Samuel was so dedicated to encouraging settlement in the region that land owners were allowed to advertise farms and plots of land for sale free of charge.  Samuel hired skilled artists to create lithographic prints of “public buildings, schools, churches, business blocks and residences,” in addition to prints of a general nature, to showcase the regional architecture and encourage settlement and economic growth.  These detailed and high-quality images provide a brilliant record of the built environment and offer a glimpse into 1880s life in the Pacific Northwest.
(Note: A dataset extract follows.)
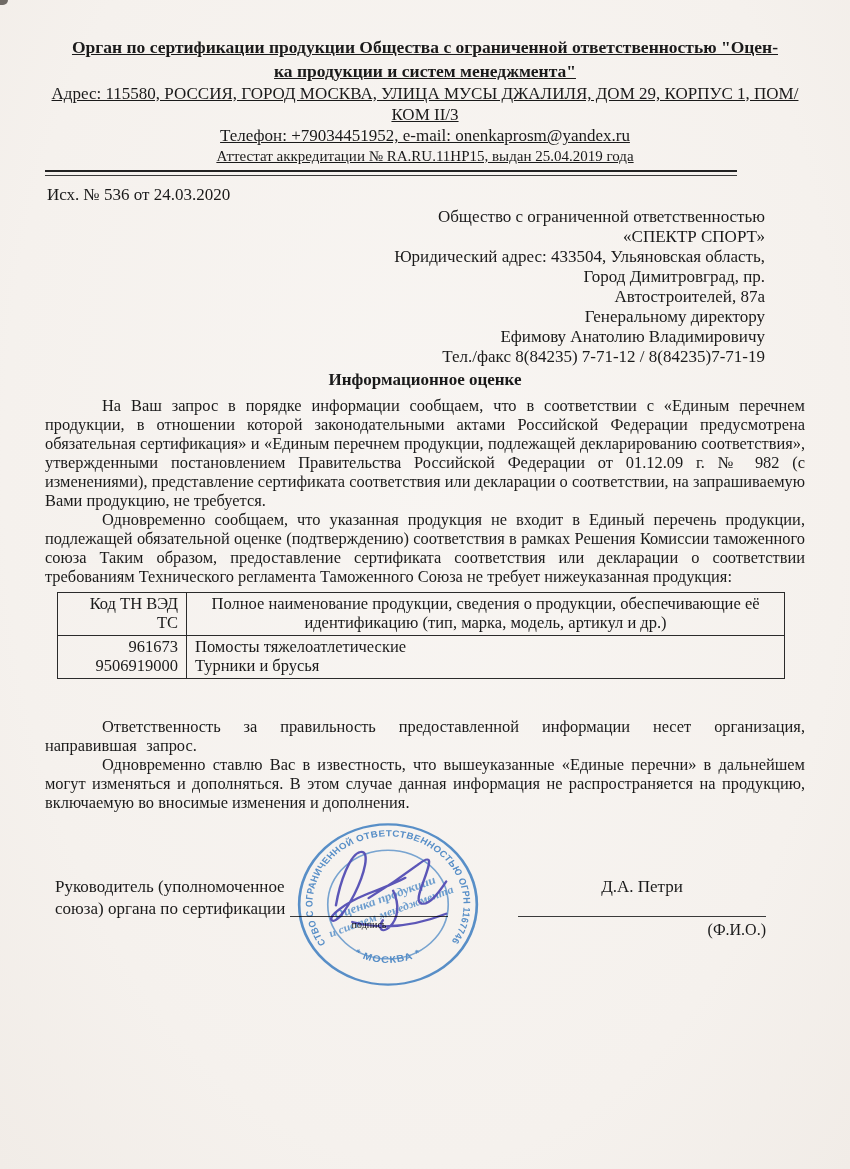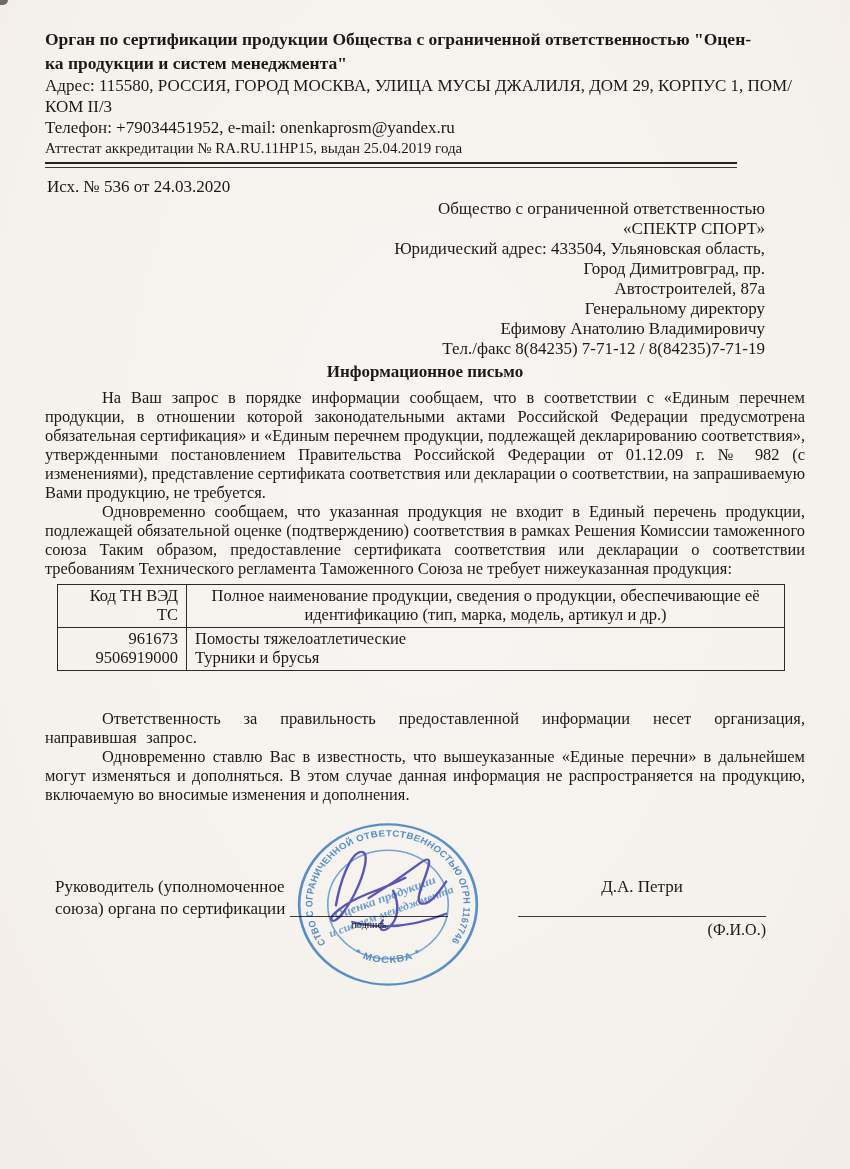"Орган по сертификации продукции Общества" .letterhead { margin: 28px 45px 0 -> 36px 45px 0; text-align: none -> center; text-decoration: none -> underline }
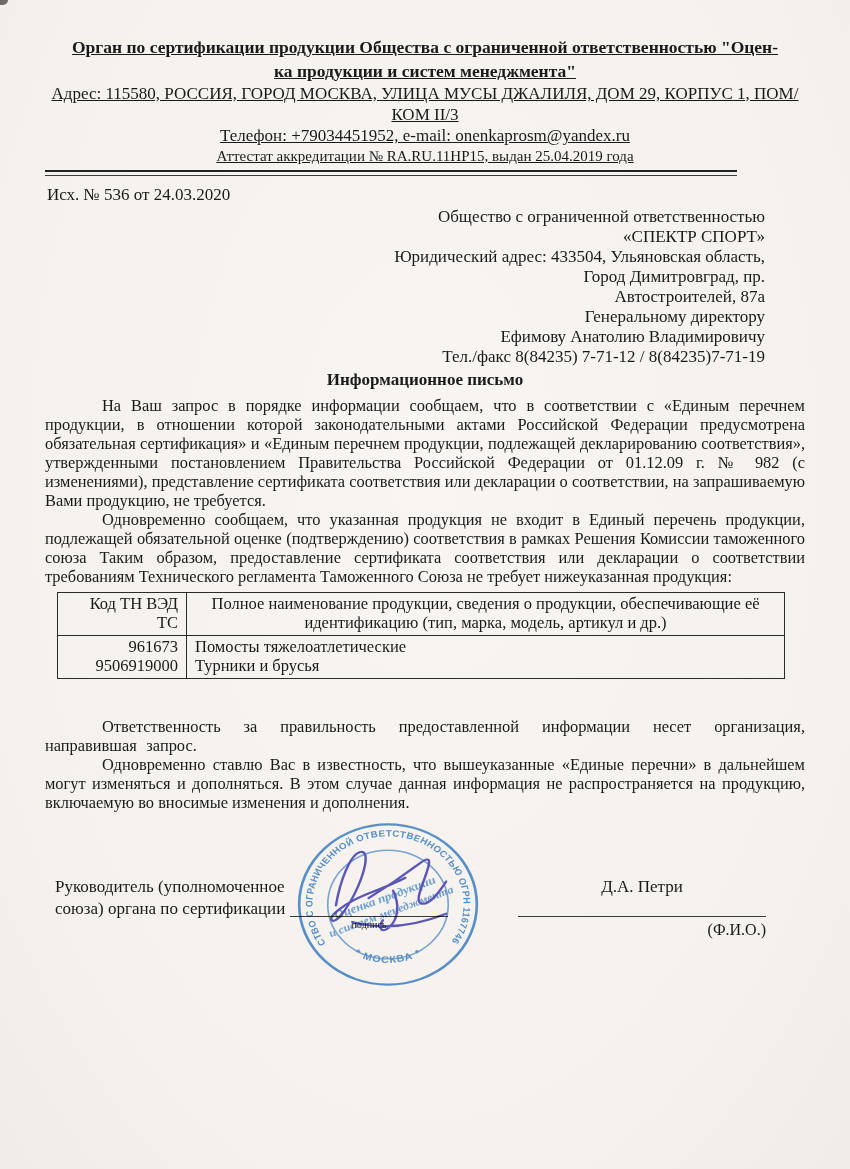"Информационное письмо" div.subject { text: письмо -> оценке }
Besides a commitment to superior artwork, regional literature and promoting the Northwest, the West Shore was also devoted to exposing its readers to philosophy and science and dedicated some space to horticulture, finances and humorous writings.  Major national events, like the assassination of President Garfield in 1881, would dominate entire issues. 

Over the years as Oregon grew, less emphasis was placed on immigration and travel news, and the paper itself underwent several iterations.  Generic woodcut prints were replaced by finer lithographic prints of regional landmarks, and eventually the publication utilized color illustrations.  Beginning as an 8-page monthly publication in 1875, the West Shore increased to 32 pages in 1878 and 48 pages in 1884, finally becoming a 72-page behemoth in 1887.  In September of 1889, the West Shore was published every Saturday in Portland, Oregon and Spokane, Washington.  In March of 1891, after Samuel had left the paper, the West Shore became the Illustrated West Shore [LCCN: 2012260365] and would only survive until May of that same year. 
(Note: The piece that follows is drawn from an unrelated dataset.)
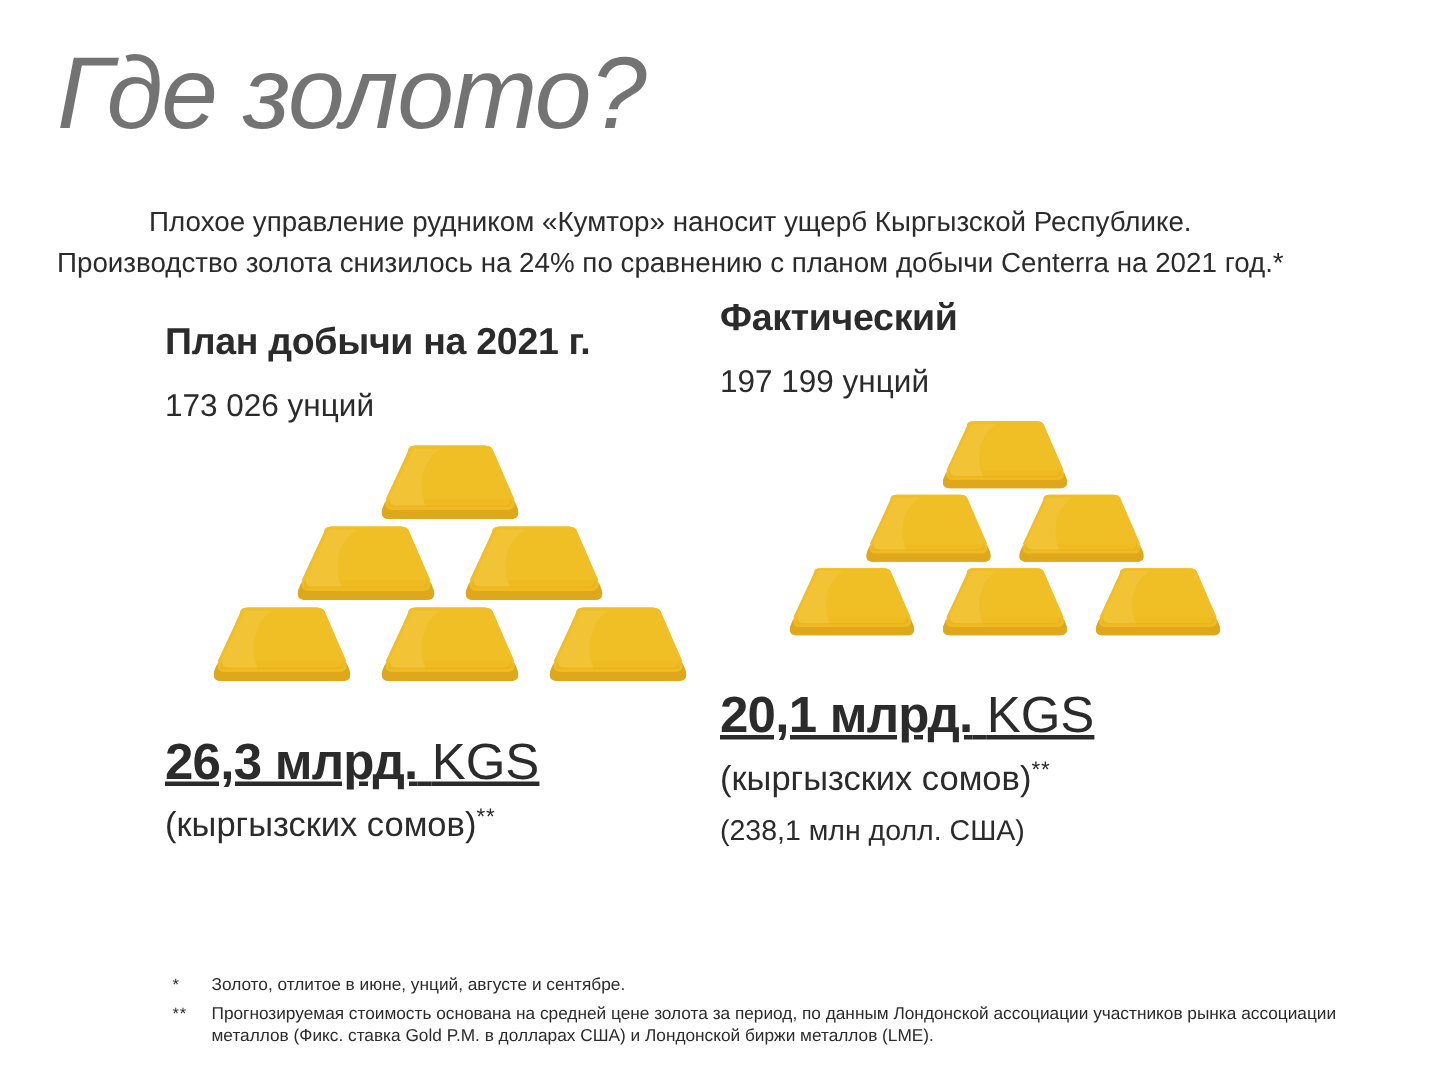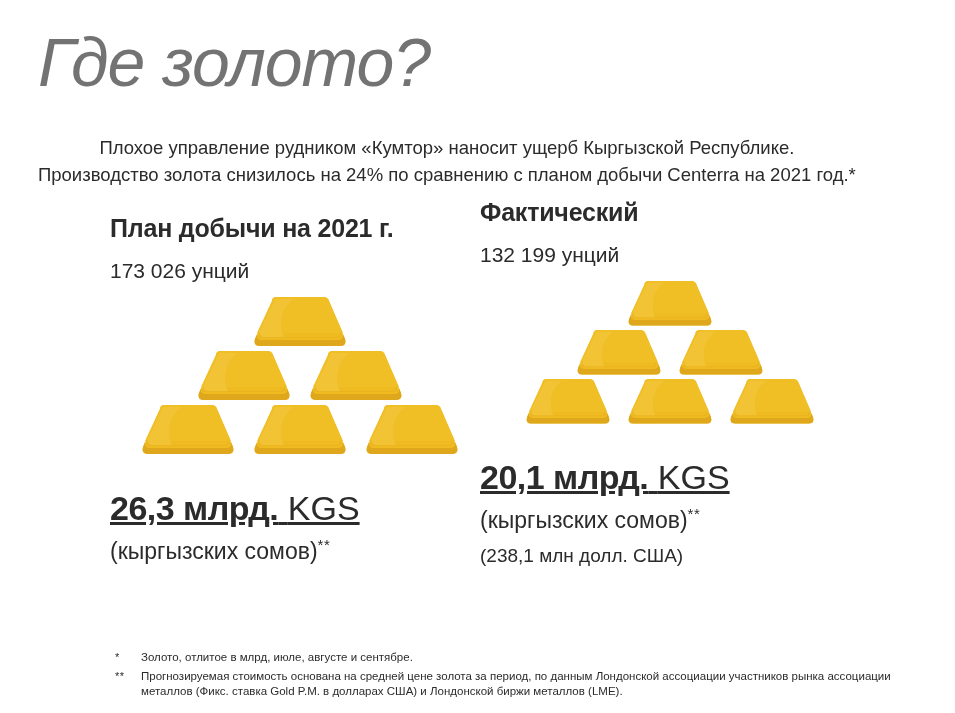"132 199 унций" div.col-ounces { text: 132 199 -> 197 199 }
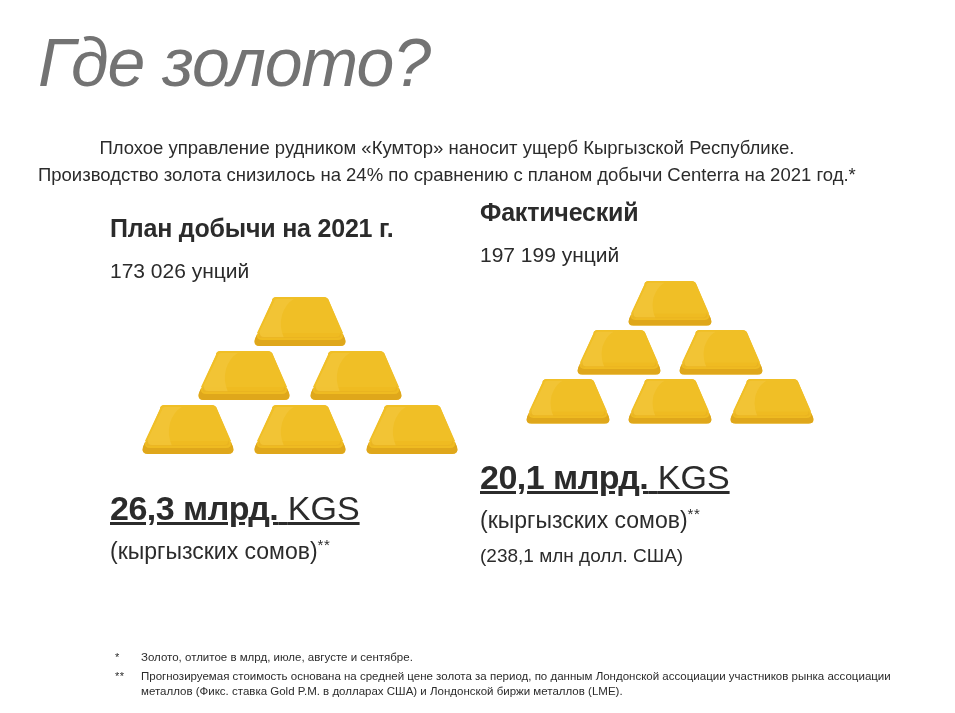"Золото, отлитое в млрд, июле," div.fn-text { text: млрд, июле -> июне, унций }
With each new iteration, the subscription price for the West Shore increased.  Originally set at $1.50 a year, in 1884 the price increased to $2.00 a year.  At this point, Samuel had established agencies for the West Shore in Europe, New Zealand and Canada in order to further promote the Pacific Northwest and encourage immigration to the state.  Subscriptions sold for $2.25 a year in foreign countries.  In 1887, the price was increased again to $2.50.  The weekly publication from 1889 cost $4.00 a year, the pricey subscription rate contributing to the decline in the paper’s sales.

Samuel’s high standards, numerous color illustrations, and refusal to run “objectionable advertising,” such as gimmicky medicinal products, led the West Shore to be a very well-respected, albeit expensive, publication.  Within three years, the West Shore had a circulation of 8,160 which was by far the largest in the Pacific Northwest, and at its peak the West Shore would have over 15,000 subscribers.  However, Samuel’s “artistic and literary ideas were in advance of the business possibilities of the times” and on May 2, 1891 the paper was suspended.  Although somewhat short lived, the West Shore nonetheless provided thousands of people with access to art, literature, poetry and science; an incredible victory in the development of the Pacific Northwest.

Prepared with reference to:

Cleaver, J. D. “L. Samuel and the 'West Shore': Images of a Changing Pacific Northwest.” Oregon Historical Quarterly 94, no. 2 (Summer-Fall, 2003): 166-224.

Tucker, Kathy. “News Editorial, a Prosperous Future.” Oregon Historical Society - Oregon History Project, 2002.
Turnbull, George S. History of Oregon Newspapers. Portland, Oregon: Binfords & Mort, 1939.